Required action: Restate word for word the lines of the records below, starting at the line that contains "(532, 292) none" and ending at the line that contains "[25,455,156,466] Instructions to", with both of those lines included and nothing else.

Extracted data Start Marker

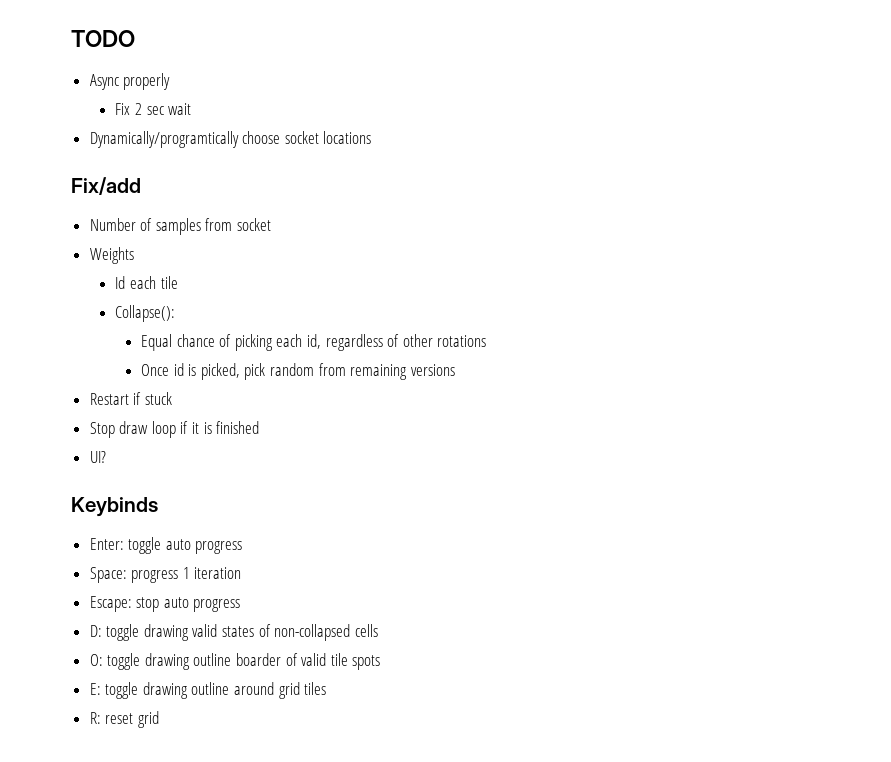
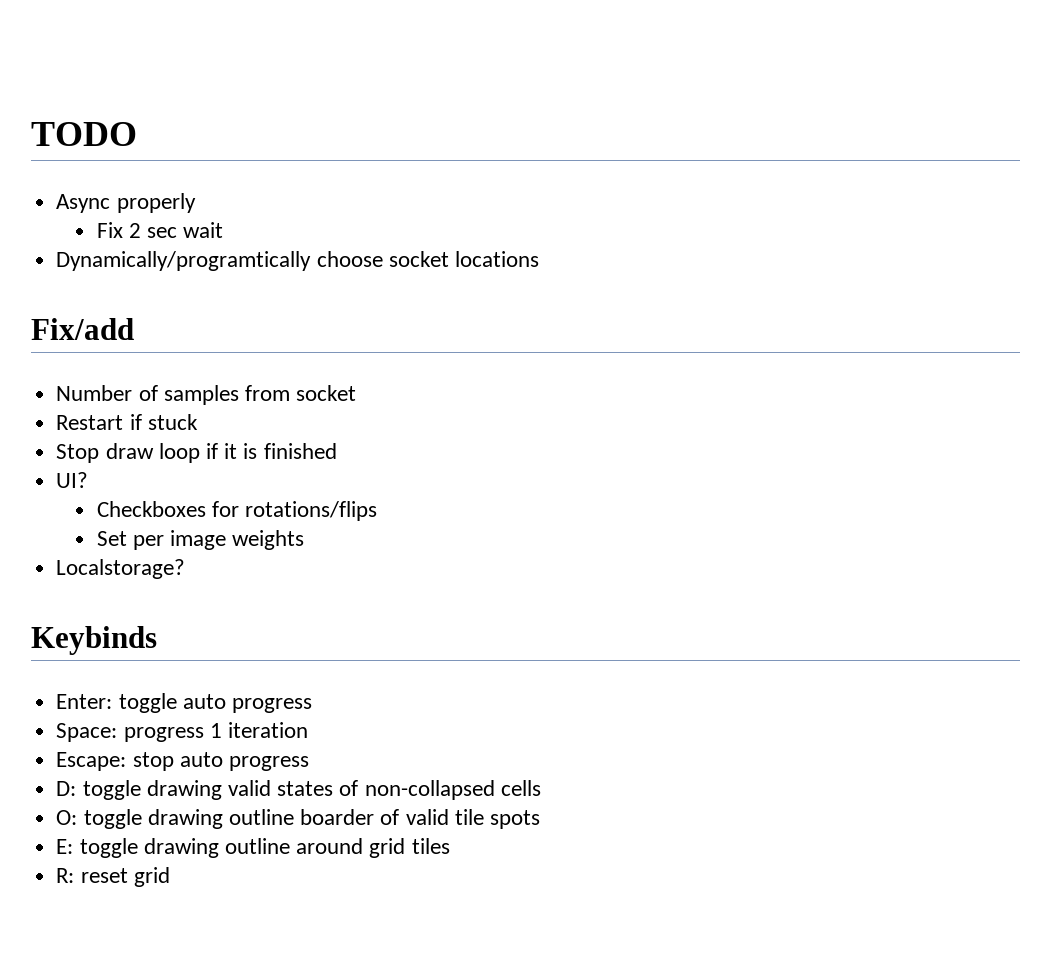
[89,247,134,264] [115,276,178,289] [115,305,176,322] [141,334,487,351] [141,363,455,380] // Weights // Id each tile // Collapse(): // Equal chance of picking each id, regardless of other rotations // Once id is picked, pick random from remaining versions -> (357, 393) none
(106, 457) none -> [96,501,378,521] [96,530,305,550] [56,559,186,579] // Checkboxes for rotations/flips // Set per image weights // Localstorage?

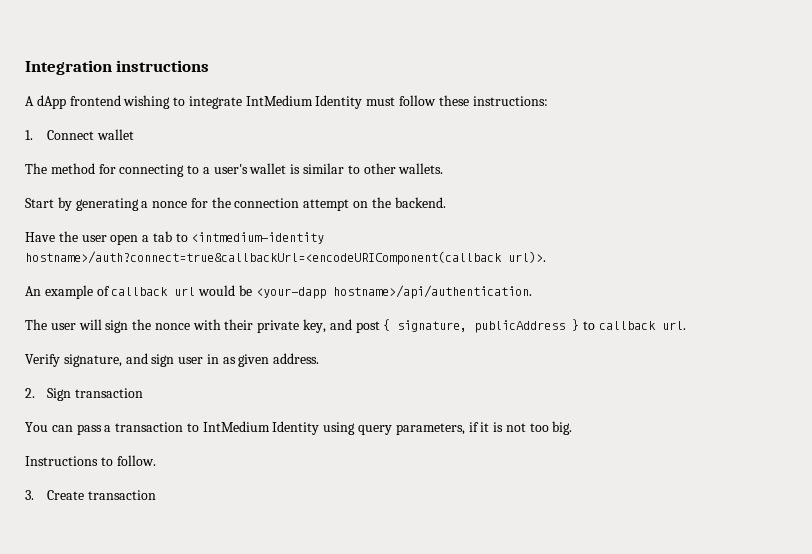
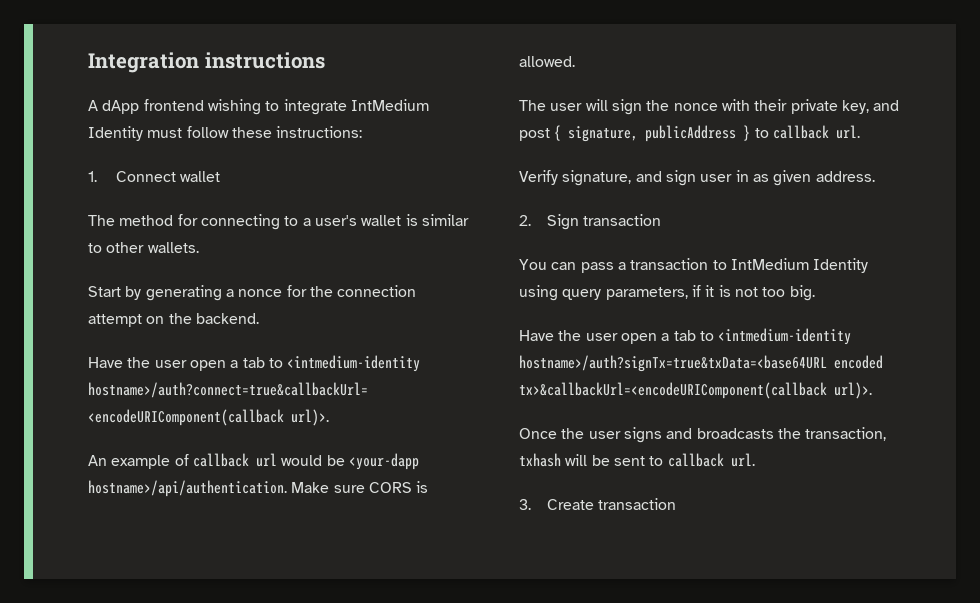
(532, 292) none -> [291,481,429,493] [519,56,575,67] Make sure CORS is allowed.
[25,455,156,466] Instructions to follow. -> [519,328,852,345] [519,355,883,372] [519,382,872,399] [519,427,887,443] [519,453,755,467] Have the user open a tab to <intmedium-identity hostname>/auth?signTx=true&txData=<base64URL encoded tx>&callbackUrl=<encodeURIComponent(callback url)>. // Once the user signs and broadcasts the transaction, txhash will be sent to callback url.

Extracted data End Marker
Extracted data Start Marker

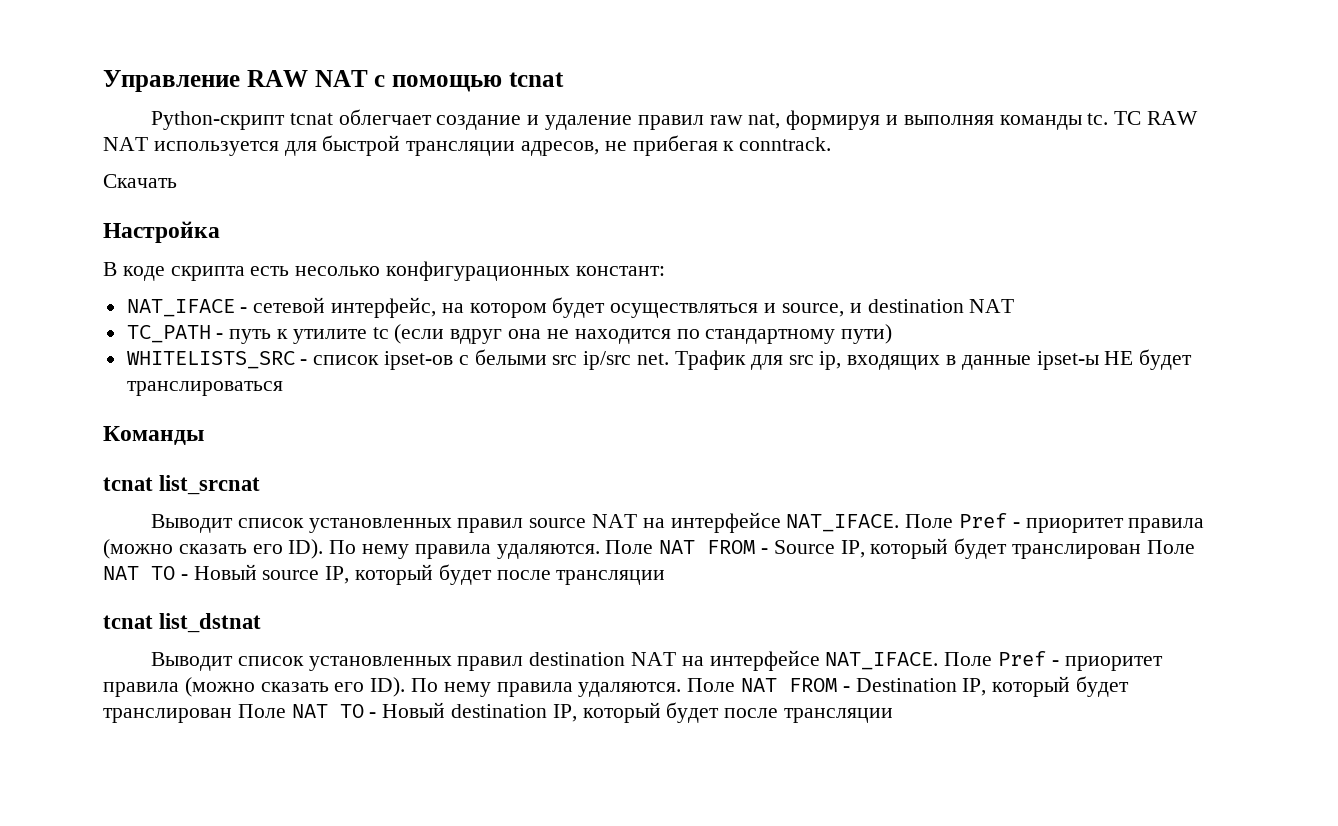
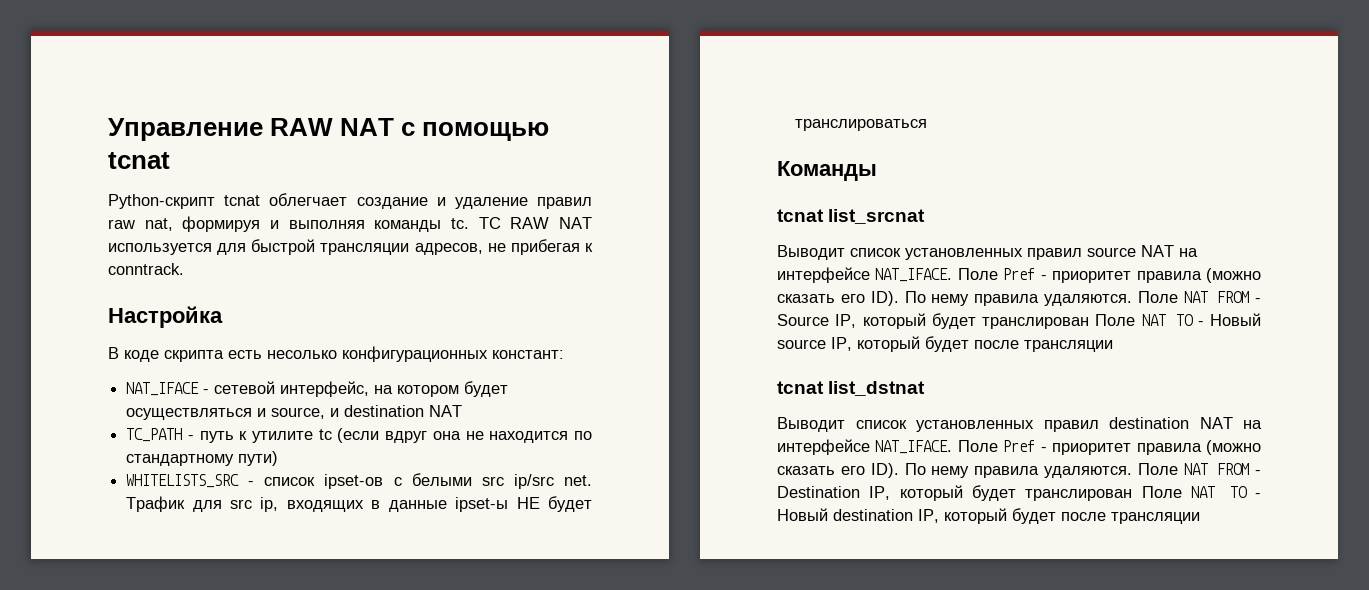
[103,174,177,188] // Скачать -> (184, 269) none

Extracted data End Marker

Exercise response:
(532, 292) none -> [291,481,429,493] [519,56,575,67] Make sure CORS is allowed.
[25,455,156,466] Instructions to follow. -> [519,328,852,345] [519,355,883,372] [519,382,872,399] [519,427,887,443] [519,453,755,467] Have the user open a tab to <intmedium-identity hostname>/auth?signTx=true&txData=<base64URL encoded tx>&callbackUrl=<encodeURIComponent(callback url)>. // Once the user signs and broadcasts the transaction, txhash will be sent to callback url.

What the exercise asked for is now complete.